Alcanzar la igualdad de género, sigue siendo una asignatura pendiente en prácticamente todos los sectores de actividad, especialmente cuanto más se sube a nivel jerárquico. Según datos del informe “Women in Business 2021”, elaborado por Grant Thornton, la cifra de mujeres directivas en España se sitúa en el 34% por segundo año consecutivo.

En los despachos de abogados, la brecha es aún mayor. Si bien, según datos del CGAE, las mujeres de entre 24-30 años que se colegian representan aproximadamente un 58%, en la sociatura representan tan solo un 20% y la cifra de mujeres socio-directoras se sitúa en un desolador 5,3%.



En la sociatura representan tan solo un 20%

En las últimas décadas, como consecuencia de un gran esfuerzo personal y laboral –así como cierta dosis de rebeldía para contrarrestar algunas actitudes, mentalidades y situaciones no justificadas en un entorno profesional dónde el criterio que debería imperar es el de la meritocracia– la mujer abogada ha alcanzado cada vez más reconocimiento, tanto en el ámbito corporativo como en el judicial. No obstante, aunque podríamos hablar de paridad en los despachos de abogados, también existe un innegable techo de cristal. A pesar de que las mujeres representamos, según datos publicados, una mayoría en el número de graduados, obtenemos mejores calificaciones y dominamos idiomas, la presencia de mujeres en la cúpula, en general, es testimonial. Sin duda, la evolución ha sido positiva, pero aún quedan muchos retos, especialmente cuanto más se sube a nivel jerárquico. Debemos ser ambiciosos para mejorar una problemática que, en mi modesta opinión, no es solo una cuestión femenina, sino una cuestión social.

La evolución ha sido positiva, pero aún quedan muchos retos

Compañías y organizaciones deben tomar conciencia y actuar como agente de cambio para conseguir una mayor diversidad e igualdad, tanto en su propio beneficio como en beneficio de los entornos en los que operan.

A nivel interno, la diversidad empresarial enriquece a las compañías y aporta beneficios que refuerzan la estructura de las organizaciones, tanto a nivel humano como a nivel de negocio. No solo se fortalecen los valores de la empresa, sino que los equipos superan dificultades con mayor facilidad, las personas se sienten más comprometidas con el proyecto, se eleva la productividad, y se abren canales de comunicación que de otra forma no tendrían lugar.

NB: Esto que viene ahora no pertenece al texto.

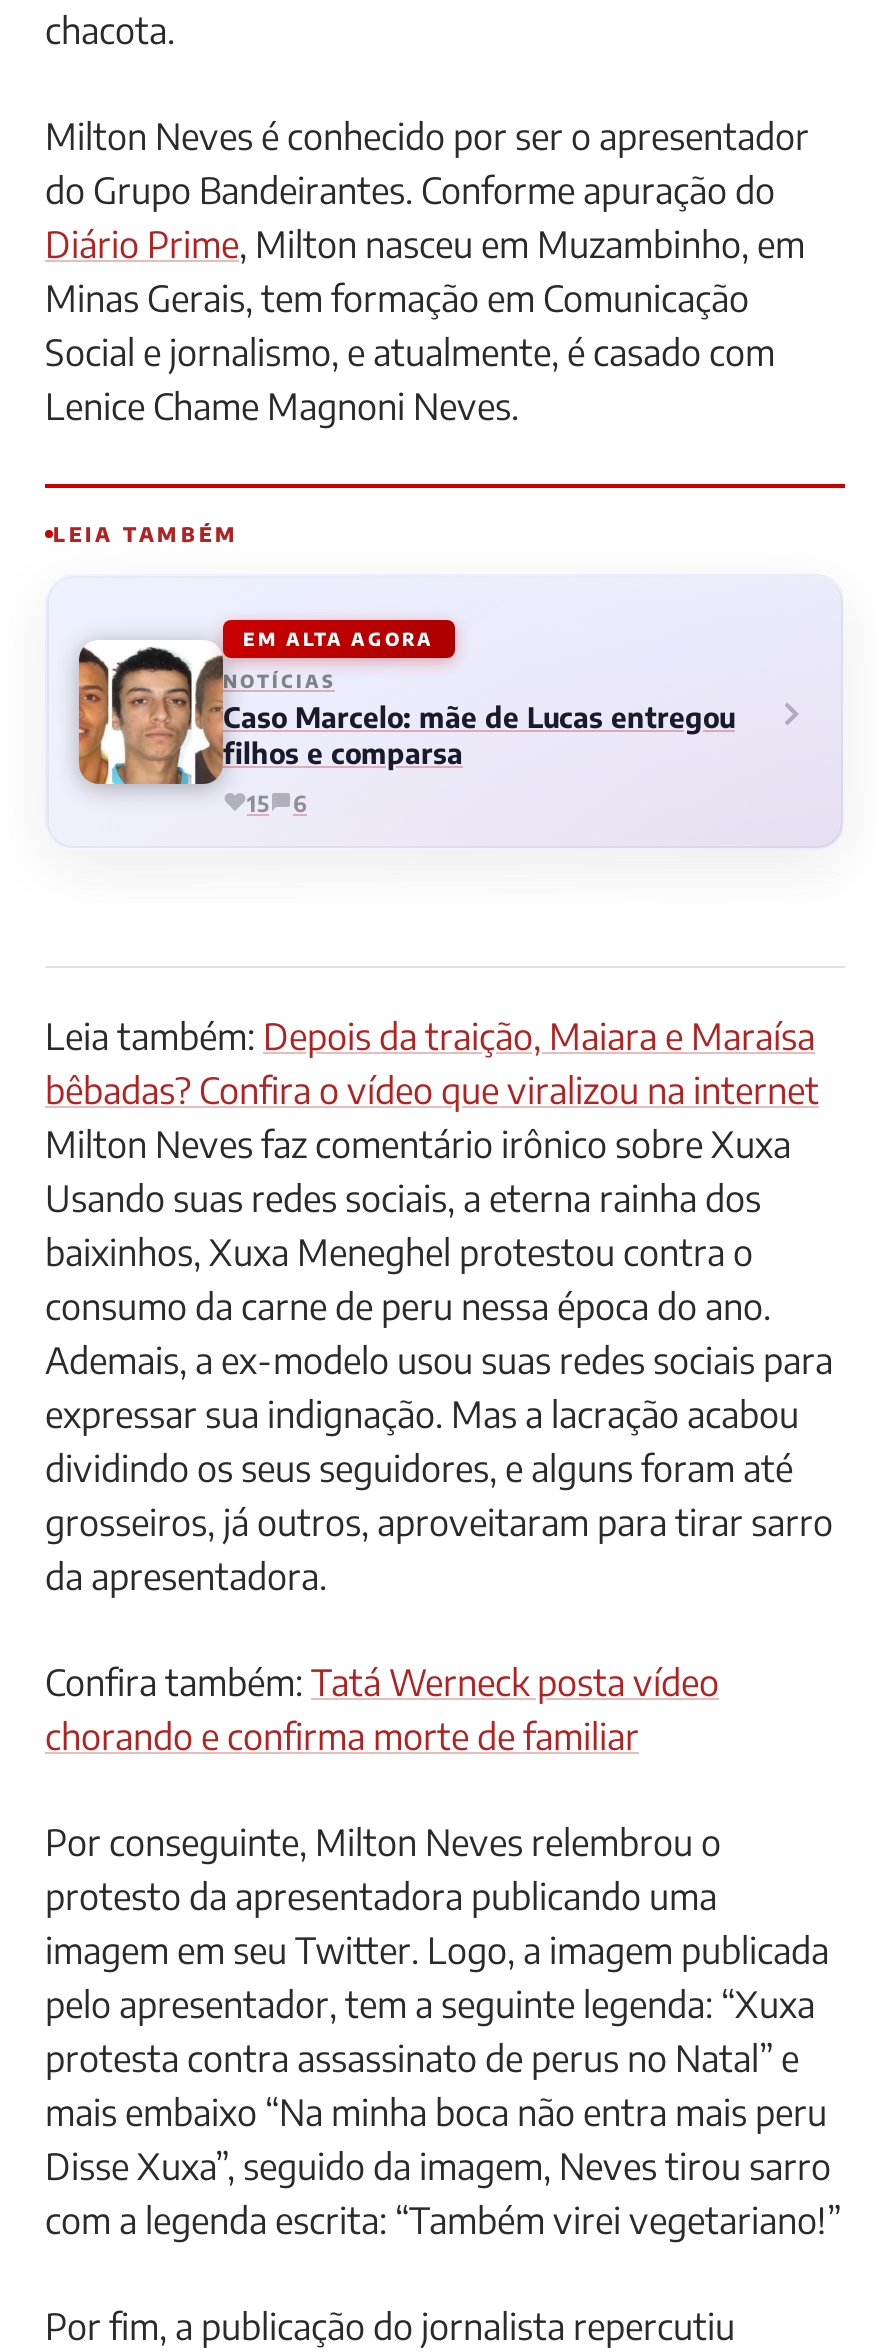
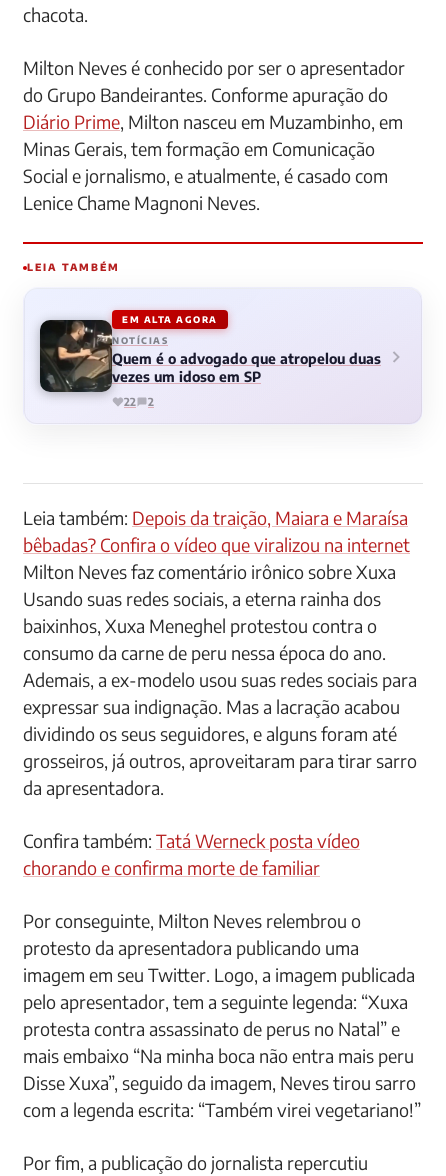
[77,638,735,786] [image] | Caso Marcelo: mãe de Lucas entregou | filhos e comparsa -> [39,319,381,393] [image] | Quem é o advogado que atropelou duas | vezes um idoso em SP
[247,790,307,816] 15 | 6 -> [124,395,154,408] 22 | 2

A mayor heterogeneidad, mayores puntos de vista y estrategias mejor delineadas.

La diversidad empresarial enriquece a las compañías y aporta beneficios que refuerzan la estructura de las organizaciones

En la sociedad, las compañías tienen la oportunidad de actuar como agitadores de consciencia y agentes de cambio. La complementariedad entre hombres y mujeres es una realidad, no una quimera. La diversidad es claramente enriquecedora, ya que cada uno aportamos aptitudes y formas de abordar cada asunto de forma distinta. Es precisamente esa doble visión la que nos hace mejores, dentro de las organizaciones y fuera. Hombres y mujeres somos complementarios y ni la sociedad ni las compañías pueden permitirse el lujo de no aprovechar al máximo todo el talento y puntos de vista que cada colectivo puede aportar.

Tanto a nivel corporativo como social, la diversidad y la igualdad de género deben ser un valor central, una cultura y no meramente un concepto teórico. Para ello, es tan preciso crear una cultura inclusiva, desde una perspectiva humana, como abordarlo también de la misma forma que una organización haría con sus habituales áreas de negocio: analizando la realidad actual para tomar decisiones conscientes e instaurar estrategias, políticas y medidas concretas a las que dar seguimiento y revisión tras el análisis periódico de sus resultados.